Our View: Sphar building renovation raises many questions
Published 9:21 am Tuesday, October 30, 2018
In the case of the Sphar building renovations, it is time for the City of Winchester and other stakeholders to step back, take a hard look at the information presented to them and answer some tough questions — none being tougher than, “Is the project really worth the price tag?”
City officials are considering their options on the project after two bids came in significantly higher than anticipated.
Initial estimates were that the project would cost about $2 million.
The city has been working for a couple of years to turn the former seed warehouse at North Main and Depot streets into a welcome center, office space and more, and secured grants and pledges of nearly $2 million for the work.
However, the latest round of bids came in at $2.89 million and $3.64 million.
As with any construction project, it is likely unexpected expenses will arise when the project gets underway. The $75,000 gap in the bids is also concerning, raising questions about the understanding of the scope of the project.
City Manager Matt Belcher said the city is discussing three options with the Clark County Fiscal Court, which received a $500,000 Community Development Block Grant for the project, and The Greater Clark Foundation, which pledged $350,000 in matching funds. The city had also been awarded a $1 million state Transportation Enhancement grant.
The options are to find another $1 million or so to complete the project as designed, scale the project back to stabilize the building and forego the $1 million state grant, or demolish the building and fill and grade the property.
If we could start the process over, there are probably a lot of things that could have been done differently. Most importantly, the property should not have been allowed to get to this condition before purchasing and starting this project. The building has been allowed to get into such a bad state it may not be salvageable at a reasonable cost.
The roof has collapsed twice, and officials fear the structure may not make it through another winter.
There is no doubt there were serious code and safety violations even decades ago that should have been addressed with the previous owner. Had the building at least been kept up to the most basic of codes, the price tag for such a venture might not be so hefty.
At this point, some tough calls need to be made.

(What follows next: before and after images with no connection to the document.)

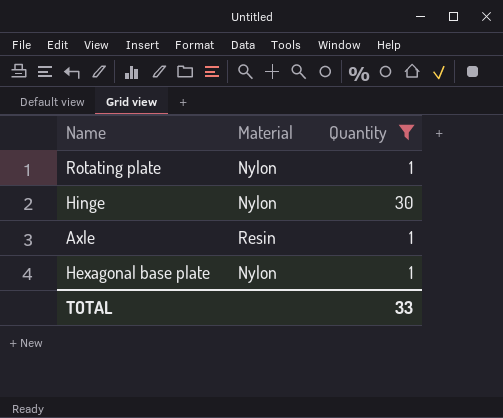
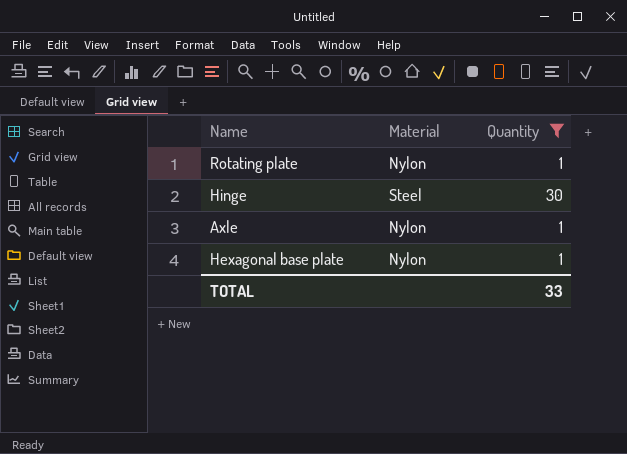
Hinge | Material: Nylon -> Steel
Axle | Material: Resin -> Nylon

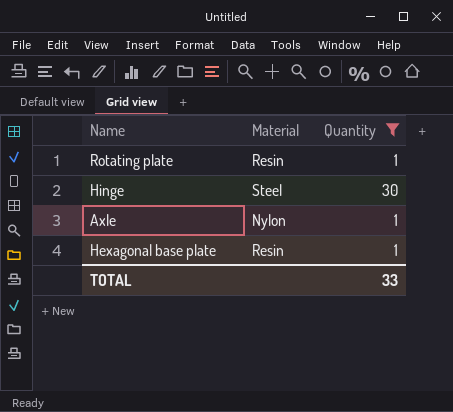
Rotating plate | Material: Nylon -> Resin
Hexagonal base plate | Material: Nylon -> Resin

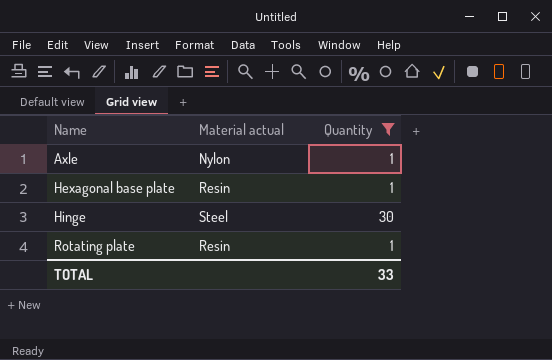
row order: none -> Name ascending
column name: Material -> Material actual

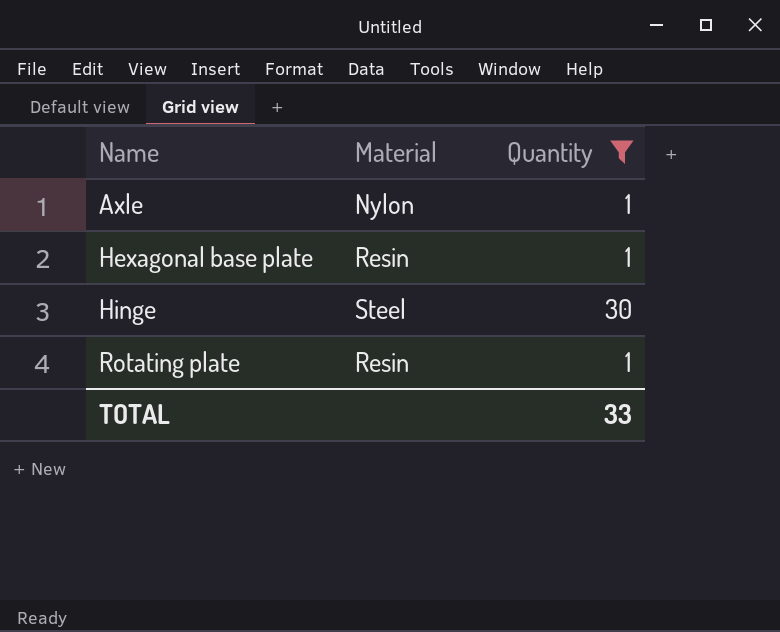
column name: Material actual -> Material

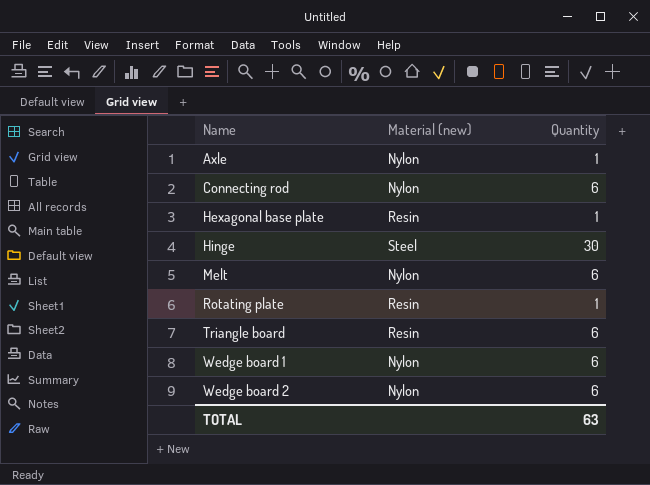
filter: Quantity != 6 -> none
column name: Material -> Material (new)
TOTAL | Quantity: 33 -> 63

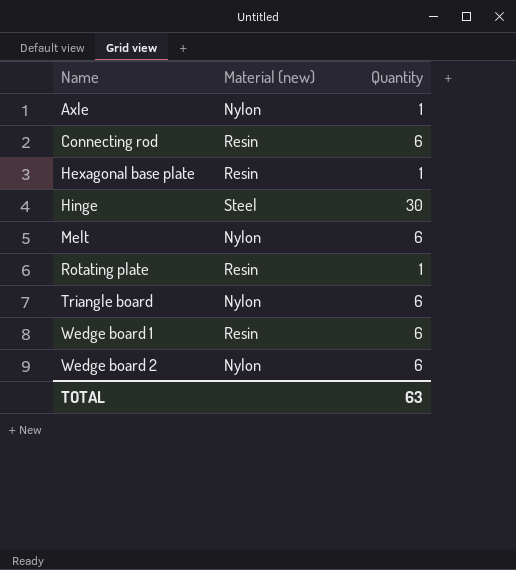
Connecting rod | Material (new): Nylon -> Resin
Triangle board | Material (new): Resin -> Nylon
Wedge board 1 | Material (new): Nylon -> Resin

We’ve been loud proponents for this project in the past. Saving a historic building, especially one adjacent to beautiful Depot Street on North Main Street, would be a great thing for downtown Winchester.
But with the timeline stretching further and further and the price increasing on a project involving a crumbling building, it may be time to cut our losses.
The city should only consider moving forward with the project using additional funding or demolishing the building and using that space for investments downtown.
If the city opts not to move forward with the project, it would have to pay the Kentucky Transportation Cabinet 80 percent of the design fees, currently estimated at $68,000, plus the cost of demolition and finishing the lot. According to the meeting minutes, that could cost up to $150,000. That cost may be worth investigating saving the historic building. After all, even the noblest of plans sometimes fall through.
If the decision is to move forward with the projects, the city and other stakeholders must come up with a clearly-defined plan with a concrete timeline and financing plan and do so quickly.
The city should at least examine what else could it could put in that location for the same $3 million. Could it become a park or a site for festivals and other outdoor meetings? Could it be used to expand the Winchester-Clark County Farmers’ Market’s footprint downtown? Or would someone be interested in purchasing the land and making an investment downtown to bring a restaurant or some other business on that end of town? Public input should be welcomed in regards to some of these questions.
The most important question that needs to be addressed, however, is whether the $3 million-plus price tag is worth what value a potential welcome center and office space would add to downtown Winchester.